▶ **TASK GOAL**: Output all of the records exactly as written.

[Web page edit records]
-------------------------
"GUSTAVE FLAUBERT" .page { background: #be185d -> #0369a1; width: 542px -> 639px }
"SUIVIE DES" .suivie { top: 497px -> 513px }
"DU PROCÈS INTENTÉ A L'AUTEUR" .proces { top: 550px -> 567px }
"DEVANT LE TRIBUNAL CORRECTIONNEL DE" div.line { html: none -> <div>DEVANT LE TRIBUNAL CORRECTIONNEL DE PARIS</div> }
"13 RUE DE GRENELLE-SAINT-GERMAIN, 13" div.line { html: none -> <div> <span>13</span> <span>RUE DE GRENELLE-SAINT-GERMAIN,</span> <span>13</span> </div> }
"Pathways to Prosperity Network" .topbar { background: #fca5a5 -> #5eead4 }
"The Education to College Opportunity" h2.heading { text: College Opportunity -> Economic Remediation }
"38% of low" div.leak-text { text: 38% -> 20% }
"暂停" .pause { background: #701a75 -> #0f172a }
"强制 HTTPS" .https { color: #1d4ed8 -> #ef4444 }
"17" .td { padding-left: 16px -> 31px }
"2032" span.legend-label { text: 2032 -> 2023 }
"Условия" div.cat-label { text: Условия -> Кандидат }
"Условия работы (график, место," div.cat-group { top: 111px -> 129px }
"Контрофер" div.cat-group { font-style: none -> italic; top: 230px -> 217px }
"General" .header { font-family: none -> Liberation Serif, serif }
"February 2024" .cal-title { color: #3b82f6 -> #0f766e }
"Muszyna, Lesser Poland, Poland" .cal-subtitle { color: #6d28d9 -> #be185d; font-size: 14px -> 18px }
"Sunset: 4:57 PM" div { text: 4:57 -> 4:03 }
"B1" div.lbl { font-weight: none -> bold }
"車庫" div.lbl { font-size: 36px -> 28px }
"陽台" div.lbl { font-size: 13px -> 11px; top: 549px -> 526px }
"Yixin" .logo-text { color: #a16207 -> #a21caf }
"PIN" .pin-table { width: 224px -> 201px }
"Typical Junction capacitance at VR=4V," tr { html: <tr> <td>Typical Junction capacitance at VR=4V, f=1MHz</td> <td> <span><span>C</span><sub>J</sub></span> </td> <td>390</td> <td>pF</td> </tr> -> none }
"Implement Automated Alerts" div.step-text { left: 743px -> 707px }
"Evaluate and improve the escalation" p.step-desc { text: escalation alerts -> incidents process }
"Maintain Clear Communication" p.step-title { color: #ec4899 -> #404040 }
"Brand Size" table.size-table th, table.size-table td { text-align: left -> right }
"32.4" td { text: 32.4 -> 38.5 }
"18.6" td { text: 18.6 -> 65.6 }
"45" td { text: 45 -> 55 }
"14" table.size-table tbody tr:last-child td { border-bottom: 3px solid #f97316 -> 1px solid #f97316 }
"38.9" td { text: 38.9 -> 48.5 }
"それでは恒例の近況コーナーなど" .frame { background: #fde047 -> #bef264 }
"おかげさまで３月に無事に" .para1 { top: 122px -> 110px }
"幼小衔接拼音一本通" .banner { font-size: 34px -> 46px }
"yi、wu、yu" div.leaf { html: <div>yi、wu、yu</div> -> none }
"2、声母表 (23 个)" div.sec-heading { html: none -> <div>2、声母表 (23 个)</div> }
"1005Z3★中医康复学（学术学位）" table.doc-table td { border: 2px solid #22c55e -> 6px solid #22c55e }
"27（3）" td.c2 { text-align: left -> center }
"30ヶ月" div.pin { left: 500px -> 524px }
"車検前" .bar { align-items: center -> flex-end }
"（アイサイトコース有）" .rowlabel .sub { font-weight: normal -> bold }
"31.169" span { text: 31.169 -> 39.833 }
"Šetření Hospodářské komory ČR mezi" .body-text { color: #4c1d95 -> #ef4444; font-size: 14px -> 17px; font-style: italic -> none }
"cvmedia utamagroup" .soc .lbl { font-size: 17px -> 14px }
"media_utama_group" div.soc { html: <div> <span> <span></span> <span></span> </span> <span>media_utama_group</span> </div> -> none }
-------------------------
▶ **TASK RESULT**:
"GUSTAVE FLAUBERT" .page { background: #be185d -> #0369a1; width: 542px -> 639px }
"SUIVIE DES" .suivie { top: 497px -> 513px }
"DU PROCÈS INTENTÉ A L'AUTEUR" .proces { top: 550px -> 567px }
"DEVANT LE TRIBUNAL CORRECTIONNEL DE" div.line { html: none -> <div>DEVANT LE TRIBUNAL CORRECTIONNEL DE PARIS</div> }
"13 RUE DE GRENELLE-SAINT-GERMAIN, 13" div.line { html: none -> <div> <span>13</span> <span>RUE DE GRENELLE-SAINT-GERMAIN,</span> <span>13</span> </div> }
"Pathways to Prosperity Network" .topbar { background: #fca5a5 -> #5eead4 }
"The Education to College Opportunity" h2.heading { text: College Opportunity -> Economic Remediation }
"38% of low" div.leak-text { text: 38% -> 20% }
"暂停" .pause { background: #701a75 -> #0f172a }
"强制 HTTPS" .https { color: #1d4ed8 -> #ef4444 }
"17" .td { padding-left: 16px -> 31px }
"2032" span.legend-label { text: 2032 -> 2023 }
"Условия" div.cat-label { text: Условия -> Кандидат }
"Условия работы (график, место," div.cat-group { top: 111px -> 129px }
"Контрофер" div.cat-group { font-style: none -> italic; top: 230px -> 217px }
"General" .header { font-family: none -> Liberation Serif, serif }
"February 2024" .cal-title { color: #3b82f6 -> #0f766e }
"Muszyna, Lesser Poland, Poland" .cal-subtitle { color: #6d28d9 -> #be185d; font-size: 14px -> 18px }
"Sunset: 4:57 PM" div { text: 4:57 -> 4:03 }
"B1" div.lbl { font-weight: none -> bold }
"車庫" div.lbl { font-size: 36px -> 28px }
"陽台" div.lbl { font-size: 13px -> 11px; top: 549px -> 526px }
"Yixin" .logo-text { color: #a16207 -> #a21caf }
"PIN" .pin-table { width: 224px -> 201px }
"Typical Junction capacitance at VR=4V," tr { html: <tr> <td>Typical Junction capacitance at VR=4V, f=1MHz</td> <td> <span><span>C</span><sub>J</sub></span> </td> <td>390</td> <td>pF</td> </tr> -> none }
"Implement Automated Alerts" div.step-text { left: 743px -> 707px }
"Evaluate and improve the escalation" p.step-desc { text: escalation alerts -> incidents process }
"Maintain Clear Communication" p.step-title { color: #ec4899 -> #404040 }
"Brand Size" table.size-table th, table.size-table td { text-align: left -> right }
"32.4" td { text: 32.4 -> 38.5 }
"18.6" td { text: 18.6 -> 65.6 }
"45" td { text: 45 -> 55 }
"14" table.size-table tbody tr:last-child td { border-bottom: 3px solid #f97316 -> 1px solid #f97316 }
"38.9" td { text: 38.9 -> 48.5 }
"それでは恒例の近況コーナーなど" .frame { background: #fde047 -> #bef264 }
"おかげさまで３月に無事に" .para1 { top: 122px -> 110px }
"幼小衔接拼音一本通" .banner { font-size: 34px -> 46px }
"yi、wu、yu" div.leaf { html: <div>yi、wu、yu</div> -> none }
"2、声母表 (23 个)" div.sec-heading { html: none -> <div>2、声母表 (23 个)</div> }
"1005Z3★中医康复学（学术学位）" table.doc-table td { border: 2px solid #22c55e -> 6px solid #22c55e }
"27（3）" td.c2 { text-align: left -> center }
"30ヶ月" div.pin { left: 500px -> 524px }
"車検前" .bar { align-items: center -> flex-end }
"（アイサイトコース有）" .rowlabel .sub { font-weight: normal -> bold }
"31.169" span { text: 31.169 -> 39.833 }
"Šetření Hospodářské komory ČR mezi" .body-text { color: #4c1d95 -> #ef4444; font-size: 14px -> 17px; font-style: italic -> none }
"cvmedia utamagroup" .soc .lbl { font-size: 17px -> 14px }
"media_utama_group" div.soc { html: <div> <span> <span></span> <span></span> </span> <span>media_utama_group</span> </div> -> none }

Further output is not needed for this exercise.